▸ Aim of the task
Filter the listing and keep only the lines with the word "none".
*** Opening The input ***
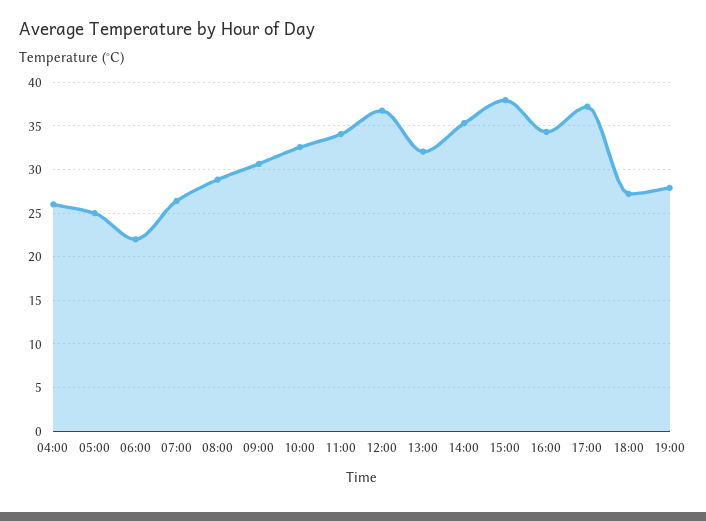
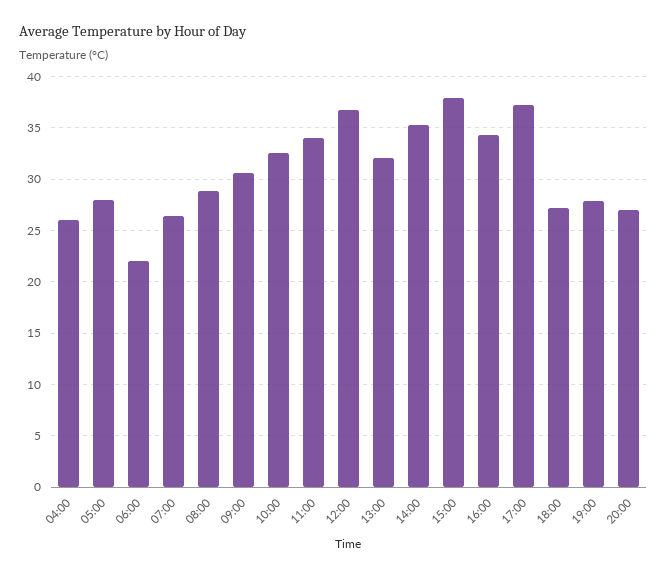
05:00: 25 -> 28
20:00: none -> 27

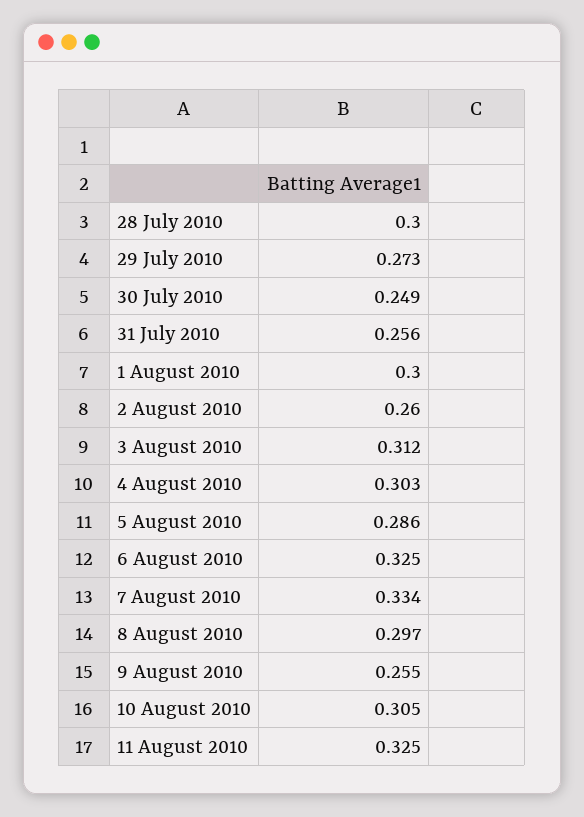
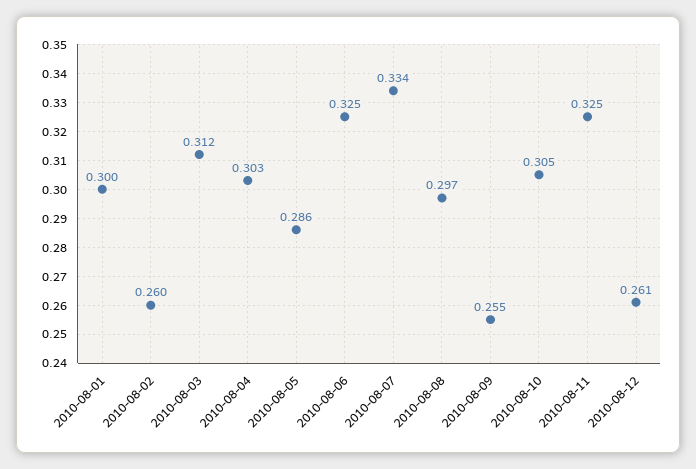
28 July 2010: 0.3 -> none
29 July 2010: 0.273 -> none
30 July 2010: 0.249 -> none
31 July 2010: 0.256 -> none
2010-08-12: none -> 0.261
*** Closing The input ***
▸ Exercise response
20:00: none -> 27
28 July 2010: 0.3 -> none
29 July 2010: 0.273 -> none
30 July 2010: 0.249 -> none
31 July 2010: 0.256 -> none
2010-08-12: none -> 0.261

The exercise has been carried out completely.